Australian Property Sector Failing on Sustainability: Report
12 February 2014 at 9:57 am
Australia’s multi-billion dollar commercial real estate and property sector is failing to meet even modest sustainability benchmarks, according to a new report.
The report, Building sustainability: A review of company performance in the commercial real estate and property sector by politically progressive policy network Catalyst Australia revealed a gulf in sustainability performance between four leaders in the sector and others lagging significantly behind.
“The analysis by Catalyst Australia found that while larger players tend to lead on sustainability in other sectors of the economy, this wasn’t the case in the property sector, with the largest companies — Westfield Group and Westfield Retail Trust — performing well under-par,” Catalyst Executive Director Jo-anne Schofield said.
“With a market capitalisation of $33.3 billion, making up 34.2 per cent of the market capitalisation of the sector, these poor results impacted significantly on the performance of the sector as a whole.
“The leaders, Stockland, GPT Group, Dexus Property Group and Mirvac Group, scored comparatively well against most indicators across the range of different topics and appear to have integrated environmental and social issues into their business performance and evaluation.
“Unfortunately, the stronger attention to environmental, social and corporate governance (ESG) by this group was dwarfed by the poor performance of the sector overall,” she said.
Stockland, among the leaders of the sector, was recently lauded for its sustainability efforts at the World Economic Forum by achieving position 32 on the Global 100 Index, which ranked the top 100 companies worldwide on their sustainability credentials.
Schofield said that even among the leading group there was room for improvement – with two reaching a score of only 13 of a possible 24 in the index.
The research suggested gender equality was an area of strength for the property sector, with the proportion of women on company boards above the ASX 200 average. Six companies had introduced numerical targets to increase the number of female employees.
According to the report, however, this did not translate to a critical mass of women in management positions or greater attention to diversity and equal remuneration policies.
The report examined the 19 property sector companies listed on the ASX 200, which have a combined market capitalisation of $97.5 billion, rating their reporting standards and outcomes in the areas of environmental performance, gender equality, labour standards, supply chains, sustainability engagement and community investment.
Based on publicly disclosed information, companies were scored on a rating scale developed by Catalyst Australia in 2012/13 which captures benchmarks and policies set by governments, intergovernmental organisations, non-government organisations, regulatory agencies and industry groups.
“There was great variation in how, and how well, companies reported against particular topics, and in many cases public information was not available. This lack of attention to ESG disclosures by all but a few companies is a cause for concern, particularly given the wealth and size of this sector, its significance to investors, substantial environmental impacts and the interaction of the built environment with communities,” the report concluded.

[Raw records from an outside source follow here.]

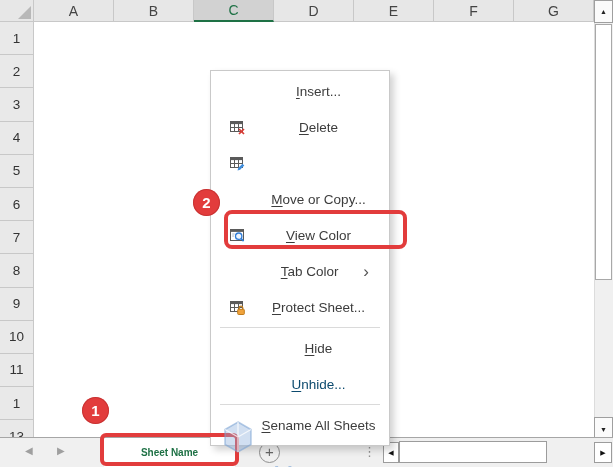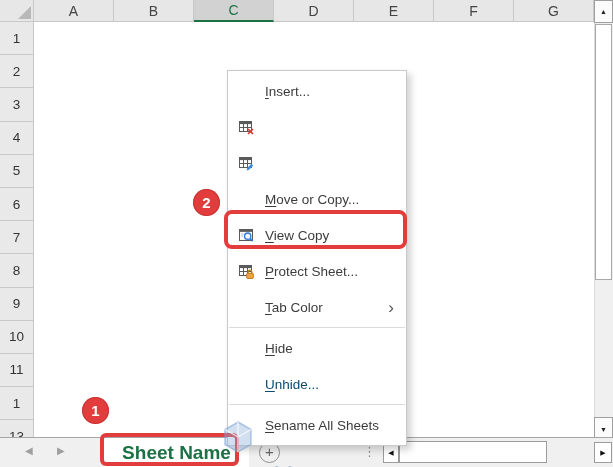--- a/index.html
+++ b/index.html
@@ -30,35 +30,35 @@
   .vup{top:0;height:23px;}
   .vdown{top:417px;height:24px;}
   .vthumb{position:absolute;left:595px;top:24px;width:17px;height:256px;background:#fff;
           border:1px solid #a8a8a8;box-sizing:border-box;}
 
   
   .statusbar{position:absolute;left:0;top:437px;width:613px;height:30px;background:#f0f0f0;
              border-top:1px solid #a6a6a6;box-sizing:border-box;}
   .tabnav{position:absolute;top:446px;font-size:10px;color:#9f9f9f;line-height:10px;}
   .tabnav.l{left:25px;} .tabnav.r{left:57px;}
-  .sheettab{position:absolute;left:104px;top:438px;width:145px;height:29px;background:#fff;
-            color:#1e7145;font-weight:bold;font-size:19px;display:flex;align-items:center;justify-content:center;}
+  .sheettab{position:absolute;left:104px;top:438px;width:131px;height:29px;background:#fff;
+            color:#1e7145;font-weight:bold;font-size:10px;display:flex;align-items:center;justify-content:center;}
   .addsheet{position:absolute;left:259px;top:442px;width:21px;height:21px;border:1.4px solid #8f8f8f;
             border-radius:50%;box-sizing:border-box;color:#666;font-size:15px;line-height:17px;
             text-align:center;background:transparent;}
   .splitdots{position:absolute;left:363px;top:444px;color:#8f8f8f;font-size:13px;letter-spacing:0;}
   .hbtn{position:absolute;top:442px;height:21px;box-sizing:border-box;background:#fff;border:1px solid #9c9c9c;
         color:#111;font-size:7px;display:flex;align-items:center;justify-content:center;}
   .hleft{left:383px;width:16px;} .hright{left:594px;width:18px;}
   .hthumb{position:absolute;left:399px;top:441px;width:148px;height:22px;background:#fff;
           border:1px solid #9c9c9c;box-sizing:border-box;}
 
   
-  .menu{position:absolute;left:227px;top:70px;width:180px;box-sizing:border-box;background:#fff;
-        border:1px solid #c9c9c9;box-shadow:4px 4px 7px rgba(0,0,0,.18);padding:2px 0;z-index:10;}
+  .menu{position:absolute;left:210px;top:70px;width:180px;box-sizing:border-box;background:#fff;
+        border:1px solid #c9c9c9;box-shadow:4px 4px 7px rgba(0,0,0,.18);padding:2px 8px;z-index:10;text-align:center;}
   .mi{height:36px;display:flex;align-items:center;color:#3c3c3c;font-size:13.5px;cursor:default;}
   .mi .ic{width:37px;display:flex;align-items:center;justify-content:center;flex:none;}
   .mi .lbl{flex:1;}
   .mi .lbl u{text-decoration:underline;text-underline-offset:2px;}
   .mi.disabled{color:#0c4a6e;}
   .mi .chev{margin-right:12px;color:#555;font-size:17px;line-height:17px;}
   .sep{height:1px;background:#dadada;margin:2px 1px;}
 
   
   .redbox{position:absolute;border:4px solid #e23c3c;border-radius:8px;box-sizing:border-box;z-index:60;}
@@ -153,20 +153,21 @@
       <span class="ic">
         <svg width="17" height="17" viewBox="0 0 17 17">
           <rect x="1.5" y="2.5" width="12" height="10" fill="#fff" stroke="#5a5a5a"></rect>
           <rect x="1.5" y="2.5" width="12" height="2.6" fill="#5a5a5a"></rect>
           <line x1="5.5" y1="5" x2="5.5" y2="12.5" stroke="#5a5a5a"></line>
           <line x1="9.5" y1="5" x2="9.5" y2="12.5" stroke="#5a5a5a"></line>
           <line x1="1.5" y1="8.5" x2="13.5" y2="8.5" stroke="#5a5a5a"></line>
           <path d="M10 10 L15 15 M15 10 L10 15" stroke="#d83a34" stroke-width="1.7" fill="none"></path>
         </svg>
       </span>
+      <span class="lbl"><u>D</u><span>elete</span></span>
     </div>
 
     <div class="mi">
       <span class="ic">
         <svg width="17" height="17" viewBox="0 0 17 17">
           <rect x="1.5" y="2.5" width="12" height="10" fill="#fff" stroke="#5a5a5a"></rect>
           <rect x="1.5" y="2.5" width="12" height="2.6" fill="#5a5a5a"></rect>
           <line x1="5.5" y1="5" x2="5.5" y2="12.5" stroke="#5a5a5a"></line>
           <line x1="9.5" y1="5" x2="9.5" y2="12.5" stroke="#5a5a5a"></line>
           <line x1="1.5" y1="8.5" x2="13.5" y2="8.5" stroke="#5a5a5a"></line>
@@ -184,42 +185,42 @@
       <span class="ic">
         <svg width="17" height="17" viewBox="0 0 17 17">
           <rect x="1.5" y="2.5" width="13" height="11" fill="#fdfdfd" stroke="#5a5a5a"></rect>
           <rect x="1.5" y="2.5" width="13" height="2.4" fill="#5a5a5a"></rect>
           <line x1="3.2" y1="7" x2="5.6" y2="7" stroke="#a9b6c4"></line>
           <line x1="3.2" y1="9" x2="5" y2="9" stroke="#a9b6c4"></line>
           <circle cx="9.7" cy="9.2" r="3.2" fill="#eef4fb" stroke="#2f7cd6" stroke-width="1.3"></circle>
           <line x1="11.9" y1="11.4" x2="14.6" y2="14.1" stroke="#2f7cd6" stroke-width="1.6"></line>
         </svg>
       </span>
-      <span class="lbl"><u>V</u><span>iew Copy</span></span>
+      <span class="lbl"><u>V</u><span>iew Color</span></span>
+    </div>
+
+    <div class="mi">
+      <span class="ic"></span>
+      <span class="lbl"><u>T</u><span>ab Color</span></span>
+      <span class="chev">›</span>
     </div>
 
     <div class="mi">
       <span class="ic">
         <svg width="17" height="17" viewBox="0 0 17 17">
           <rect x="1.5" y="2.5" width="12" height="10" fill="#fff" stroke="#5a5a5a"></rect>
           <rect x="1.5" y="2.5" width="12" height="2.6" fill="#5a5a5a"></rect>
           <line x1="5.5" y1="5" x2="5.5" y2="12.5" stroke="#5a5a5a"></line>
           <line x1="9.5" y1="5" x2="9.5" y2="12.5" stroke="#5a5a5a"></line>
           <line x1="1.5" y1="8.5" x2="13.5" y2="8.5" stroke="#5a5a5a"></line>
           <path d="M10.2 10.4 v-1.5 a1.8 1.8 0 0 1 3.6 0 v1.5" fill="none" stroke="#c07c1d" stroke-width="1.3"></path>
           <rect x="8.7" y="10.3" width="6.6" height="5.2" rx="0.8" fill="#f0a33c" stroke="#c07c1d"></rect>
         </svg>
       </span>
       <span class="lbl"><u>P</u><span>rotect Sheet...</span></span>
-    </div>
-
-    <div class="mi">
-      <span class="ic"></span>
-      <span class="lbl"><u>T</u><span>ab Color</span></span>
-      <span class="chev">›</span>
     </div>
 
     <div class="sep"></div>
 
     <div class="mi">
       <span class="ic"></span>
       <span class="lbl"><u>H</u><span>ide</span></span>
     </div>
 
     <div class="mi disabled">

“It underlines the need for investors who are looking for long term management of sustainability risks to actively engage with the sector to improve reporting, transparency, and ESG performance.”
Other key findings of the research included:
Inconsistency in environmental reporting
The report recommends the introduction of a standardised environmental reporting framework which includes disclosures about absolute as well per square metre averages for carbon emission, energy consumption, water usage and waste production.
Inadequate reporting by subsidiaries
Many subsidiaries simply relied on disclosures by parent companies, despite subsidiaries being ASX listed companies in their own right. According to the report, reporting lines between parent and subsidiary companies should be clarified.
Greater scrutiny needed by investors
Given the growing wealth of the sector and its interest to investors, the report suggests that investors should consider mandating minimum reporting guidelines. In the interim, benchmarking against mature reporters within the sector and in other sectors should occur.
Inadequate transparency on labour and supply chain issues
Reporting about labour standards and supply chains was largely overlooked by all companies. Given the heavy reliance on external contractors across all stages of property construction, maintenance and servicing, the report recommended that these areas be considered essential.
Worker health and safety ratings an area of potential risk
More than two thirds of the companies provided minimal or no information on worker health and safety. Only two companies rated strongly in this area: Stockland and Mirvac. The report says the lack of attention to worker health and safety disclosures is in stark contrast to reporting in other sectors of the economy, and that the situation was made more urgent by an expanded duty of care under national legislation introduced from 2011.
Engagement with community and stakeholders
According to the report, the importance of the built environment and its footprint on where people work, live and shop warrants much greater attention to reporting about community initiatives and measures to consult and engage stakeholders such as workers, unions, tenants and community groups.